Look through the listing and locate every line containing the word "that"; copy those lines.

RECORDS SUPPLIED:
....

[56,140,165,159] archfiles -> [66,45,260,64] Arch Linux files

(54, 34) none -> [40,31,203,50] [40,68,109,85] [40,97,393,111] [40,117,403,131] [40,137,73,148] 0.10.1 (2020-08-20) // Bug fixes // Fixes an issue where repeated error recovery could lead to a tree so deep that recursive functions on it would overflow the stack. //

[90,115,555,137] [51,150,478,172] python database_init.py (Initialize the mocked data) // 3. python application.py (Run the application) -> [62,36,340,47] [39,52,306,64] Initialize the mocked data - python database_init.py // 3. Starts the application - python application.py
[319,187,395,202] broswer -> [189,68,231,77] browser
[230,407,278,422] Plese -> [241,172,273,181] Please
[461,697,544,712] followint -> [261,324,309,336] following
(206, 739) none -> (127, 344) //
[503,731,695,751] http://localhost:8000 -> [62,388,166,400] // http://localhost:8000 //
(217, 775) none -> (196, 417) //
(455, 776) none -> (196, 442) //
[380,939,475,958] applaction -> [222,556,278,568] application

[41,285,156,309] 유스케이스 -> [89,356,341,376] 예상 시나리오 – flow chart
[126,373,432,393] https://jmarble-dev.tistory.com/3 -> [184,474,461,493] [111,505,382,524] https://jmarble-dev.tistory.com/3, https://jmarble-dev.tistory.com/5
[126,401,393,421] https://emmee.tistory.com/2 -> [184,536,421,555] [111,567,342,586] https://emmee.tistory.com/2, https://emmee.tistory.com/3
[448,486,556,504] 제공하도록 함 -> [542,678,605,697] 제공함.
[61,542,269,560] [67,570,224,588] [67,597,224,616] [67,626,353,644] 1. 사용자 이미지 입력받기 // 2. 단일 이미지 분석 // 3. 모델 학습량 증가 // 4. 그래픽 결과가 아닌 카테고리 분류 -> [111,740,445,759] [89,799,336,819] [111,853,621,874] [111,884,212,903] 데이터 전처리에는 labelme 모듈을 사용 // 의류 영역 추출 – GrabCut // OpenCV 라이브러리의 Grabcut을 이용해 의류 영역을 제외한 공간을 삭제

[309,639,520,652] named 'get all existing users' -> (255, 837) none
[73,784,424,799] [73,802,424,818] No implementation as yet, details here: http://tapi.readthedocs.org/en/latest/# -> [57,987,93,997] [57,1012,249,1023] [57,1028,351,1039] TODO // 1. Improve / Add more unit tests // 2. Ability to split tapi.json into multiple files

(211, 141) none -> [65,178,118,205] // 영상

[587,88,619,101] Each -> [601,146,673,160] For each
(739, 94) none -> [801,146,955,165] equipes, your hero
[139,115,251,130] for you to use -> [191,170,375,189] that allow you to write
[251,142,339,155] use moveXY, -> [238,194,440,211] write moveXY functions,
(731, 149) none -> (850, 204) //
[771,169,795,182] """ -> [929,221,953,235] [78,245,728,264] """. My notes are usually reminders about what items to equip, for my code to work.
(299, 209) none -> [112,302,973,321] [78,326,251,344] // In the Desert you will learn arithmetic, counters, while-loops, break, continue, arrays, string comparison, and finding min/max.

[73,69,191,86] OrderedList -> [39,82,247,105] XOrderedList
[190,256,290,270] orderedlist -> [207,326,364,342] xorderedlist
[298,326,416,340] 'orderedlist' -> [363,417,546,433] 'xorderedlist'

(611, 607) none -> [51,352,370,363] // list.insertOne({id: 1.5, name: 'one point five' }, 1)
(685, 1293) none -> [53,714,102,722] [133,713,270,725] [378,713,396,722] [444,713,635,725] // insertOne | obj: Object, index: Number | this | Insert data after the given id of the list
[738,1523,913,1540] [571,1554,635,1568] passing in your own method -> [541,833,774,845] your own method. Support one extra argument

....

ANSWER TO THIS PROBLEM:
(54, 34) none -> [40,31,203,50] [40,68,109,85] [40,97,393,111] [40,117,403,131] [40,137,73,148] 0.10.1 (2020-08-20) // Bug fixes // Fixes an issue where repeated error recovery could lead to a tree so deep that recursive functions on it would overflow the stack. //
[139,115,251,130] for you to use -> [191,170,375,189] that allow you to write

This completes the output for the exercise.